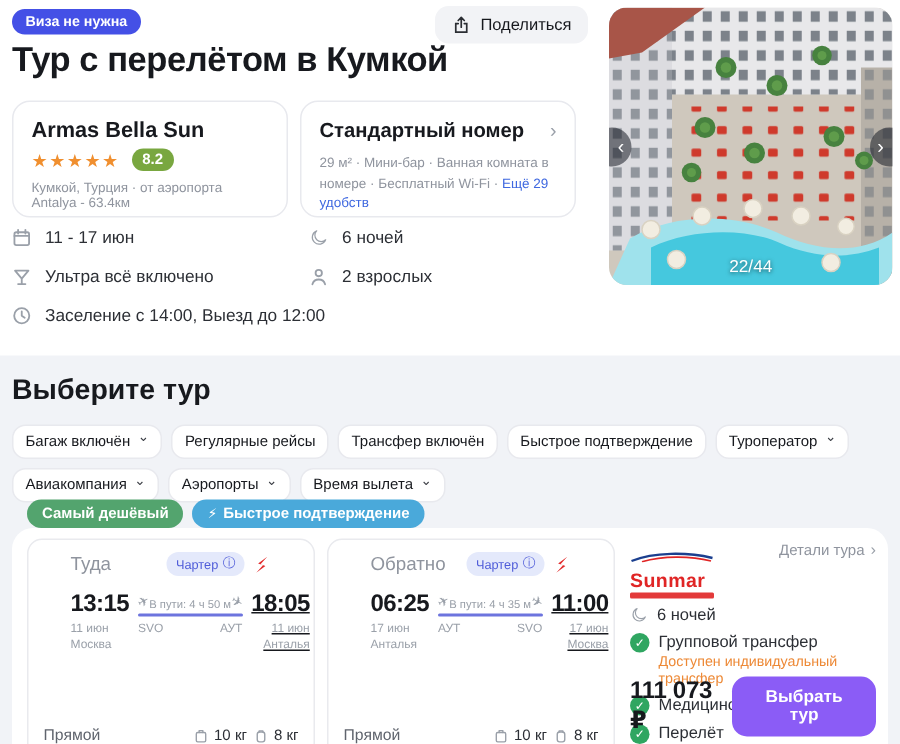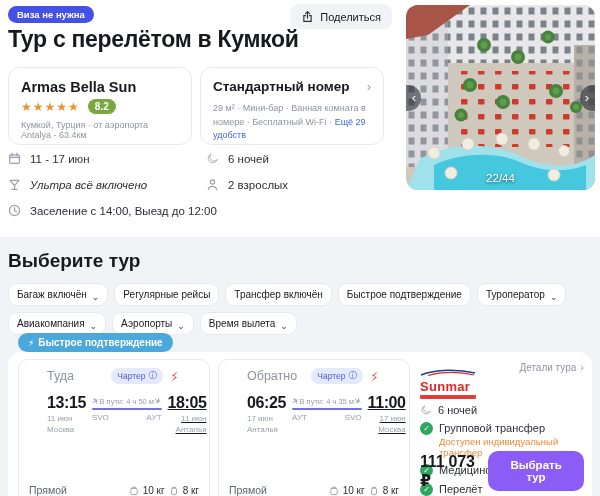--- a/index.html
+++ b/index.html
@@ -39,21 +39,21 @@
     display:flex; align-items:center; justify-content:center; font-family:inherit; }
   .gal-prev { left:-11px; padding-left:12px; }
   .gal-next { right:-11px; padding-right:12px; }
   .gal-counter { position:absolute; bottom:6px; left:0; width:100%; text-align:center; color:#fff;
     font-size:11.5px; text-shadow:0 1px 3px rgba(0,0,0,.6); }
 
   
   .bottom { position:absolute; left:0; top:237px; width:600px; height:259px; background:#f1f3f7; }
   .tours-heading { position:absolute; left:8px; top:13px; font-size:19px; font-weight:bold; }
   .chips { position:absolute; left:8px; top:46px; width:586px; display:flex; flex-wrap:wrap; gap:6px; }
-  .chip { display:flex; align-items:flex-end; gap:5px; background:#fff; border:1px solid #e8e9ee; border-radius:9px;
+  .chip { display:flex; align-items:flex-start; gap:5px; background:#fff; border:1px solid #e8e9ee; border-radius:9px;
     padding:5px 8px; font-size:10px; color:#17191e; cursor:pointer; font-family:inherit; white-space:nowrap; }
   .chip .chev-down { font-size:9px; color:#3a3d44; line-height:.6; }
 
   .badges { position:absolute; left:18px; top:96px; display:flex; gap:6px; }
   .pill { color:#fff; font-size:10px; font-weight:bold; padding:4px 10px; border-radius:10px; display:flex; align-items:center; gap:4px; }
   .pill-green { background:#53a46e; }
   .pill-blue { background:#4aa9da; }
   .pill .bolt { font-size:9px; }
 
   .tour-card { position:absolute; left:8px; top:115px; width:584px; height:160px; background:#fff; border-radius:14px; }
@@ -144,21 +144,21 @@
         <path d="M2 6.5h12M5 1.5v3M11 1.5v3"></path>
     </svg>
     <span>11 - 17 июн</span>
   </div>
   <div class="detail" style="left:206px; top:152px;">
     <svg width="13" height="13" viewBox="0 0 24 24" class="icon-stroke">
       <path d="M20.5 14.5A8.5 8.5 0 1 1 9.5 3.5a7 7 0 0 0 11 11Z"></path>
     </svg>
     <span>6 ночей</span>
   </div>
-  <div class="detail" style="left:8px; top:178px;font-style:italic;">
+  <div class="detail" style="left:8px; top:178px;">
     <svg width="13" height="13" viewBox="0 0 16 16" class="icon-stroke">
       <path d="M2.5 3h11L8 9.5 2.5 3ZM8 9.5V14M5 14h6"></path>
     </svg>
     <span>Ультра всё включено</span>
   </div>
   <div class="detail" style="left:206px; top:178px;">
     <svg width="13" height="13" viewBox="0 0 16 16" class="icon-stroke">
       <circle cx="8" cy="5" r="2.6"></circle>
         <path d="M2.8 14.2a5.4 5.4 0 0 1 10.4 0"></path>
     </svg>
@@ -261,20 +261,21 @@
         <span>Аэропорты</span>
         <span class="chev-down">⌄</span>
       </button>
       <button class="chip">
         <span>Время вылета</span>
         <span class="chev-down">⌄</span>
       </button>
     </div>
 
     <div class="badges">
+      <span class="pill pill-green">Самый дешёвый</span>
       <span class="pill pill-blue">
         <span class="bolt">⚡</span>
         <span>Быстрое подтверждение</span>
       </span>
     </div>
 
     <div class="tour-card">
 
       <div class="flight-card fc-1">
         <div class="fc-head">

# Task
The lines above starting at the one that contains "display:flex; align-items:flex-start; gap:5px;" and ending at the one that contains "padding:5px 8px; font-size:10px;" must be transcribed exactly, and no other lines may appear.

# Response to this task
+  .chip { display:flex; align-items:flex-start; gap:5px; background:#fff; border:1px solid #e8e9ee; border-radius:9px;
     padding:5px 8px; font-size:10px; color:#17191e; cursor:pointer; font-family:inherit; white-space:nowrap; }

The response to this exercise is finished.